Un sonidito en el viejo aparato de radio, que siempre acompañaba a mi papá en la pulpería –vivíamos en Venado, San Carlos– , capturó mi atención. “¿Qué es eso, papi?”, le pregunté.
Me respondió que estaba oyendo la noticia del lanzamiento de una nave espacial y, a como pudo, trató de explicarme.
Mucho años después, siendo estudiante de Periodismo, supe que el tal sonidito ese era en un recurso que en radio se denomina una ráfaga.
Cuarenta y cinco años después, aquel momento sigue tan vivo en mi recuerdo, como si fuera hoy. Me marcó para siempre.
Con el Apolo 8 camino al reto de ser la primera nave tripulada que intentaría abandonar el campo gravitacional de la Tierra y, además, orbitar alrededor de la Luna, también despegó mi pasión por seguir, paso a paso, la carrera que estadounidenses y rusos libraban.
El rugir poderoso de los motores del Saturno V que impulsaban aquella mole de 110 metros hacia las alturas, escuchado en la transmisión de La Voz de los Estados Unidos desde cabo Kennedy (así se bautizó a cabo Cañaveral durante el proyecto Apolo), alimentaba mi imaginación, máxime a falta de una imagen.
De ese viaje que emprendieron Frank Borman, comandante de la misión; James Lovell y William Anders me impresionó, me emocionó el mensaje navideño que la tripulación leyó, mientras la aeronave daba vueltas en torno a la Luna. Era el pasaje del Génesis en el cual se relata la creación divina del mundo.
Ni qué decir que tampoco pude sustraerme a la atención de aguardar el instante en que Apolo 8 se posaría lentamente en las aguas del océano Pacífico. Porque, uno de los peligros del inédito viaje, era el momento cuando aquellos hombres debían reencender motores para escapar de la gravedad lunar. Una falla en ese momento hubiese implicado convertirse en una especie de satélite humano “atado” al satélite natural de nuestra Tierra.
El éxito de la misión, que fue clave para seguir adelante con el programa Apolo, me volvió en un fiebre por la carrera espacial, pegado a las noticias por radio (y luego por los periódicos).

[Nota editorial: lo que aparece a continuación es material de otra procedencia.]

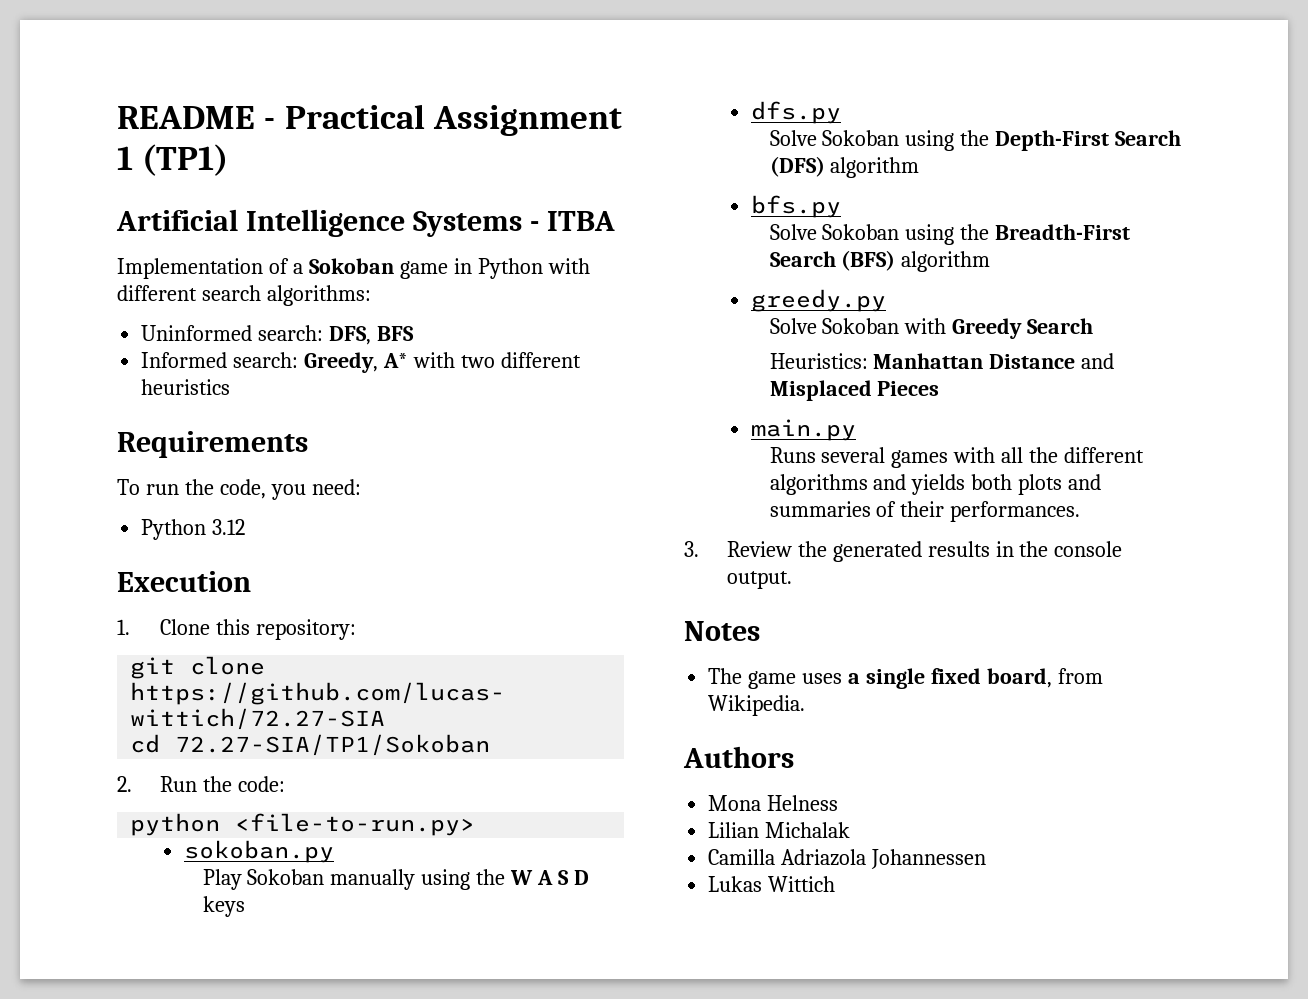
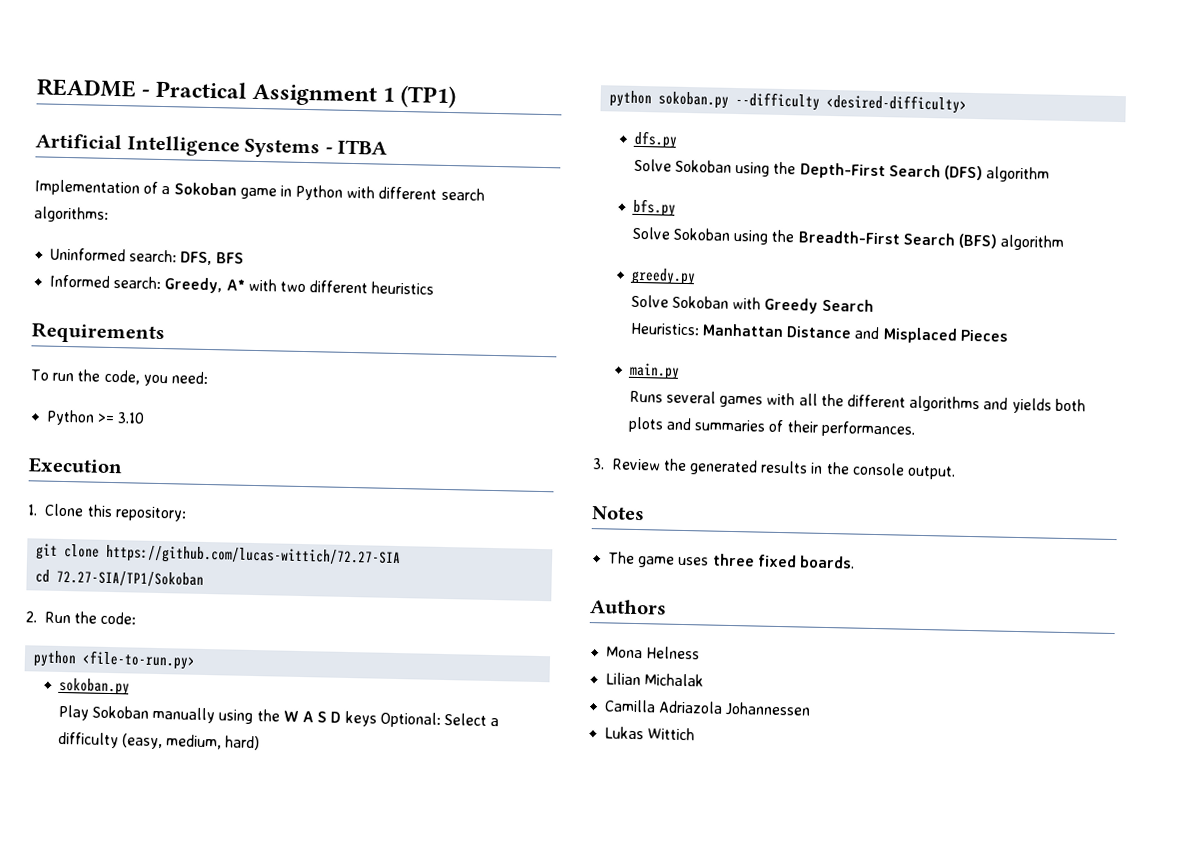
- Python 3.12
+ Python >= 3.10
- Play Sokoban manually using the W A S D keys
+ Play Sokoban manually using the W A S D keys Optional: Select a difficulty (easy, medium, hard)
+ python sokoban.py --difficulty <desired-difficulty>
- The game uses a single fixed board, from Wikipedia.
+ The game uses three fixed boards.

Exactamente siete meses después de aquel lanzamiento, un carajillo de 10 años observaba, boquiabierto, casi sin pestañear, cómo un bulto blanco –Neil Armstrong– descendía por la escalinata del Águila para dejar su impronta en la Luna. Mi padre no pudo verlo... había muerto cinco meses antes.
Mi aventura espacial comenzó aquel 21 de diciembre, y me atrevo a decir que con ella nació también mi otra gran pasión que vivo intensamente: el periodismo.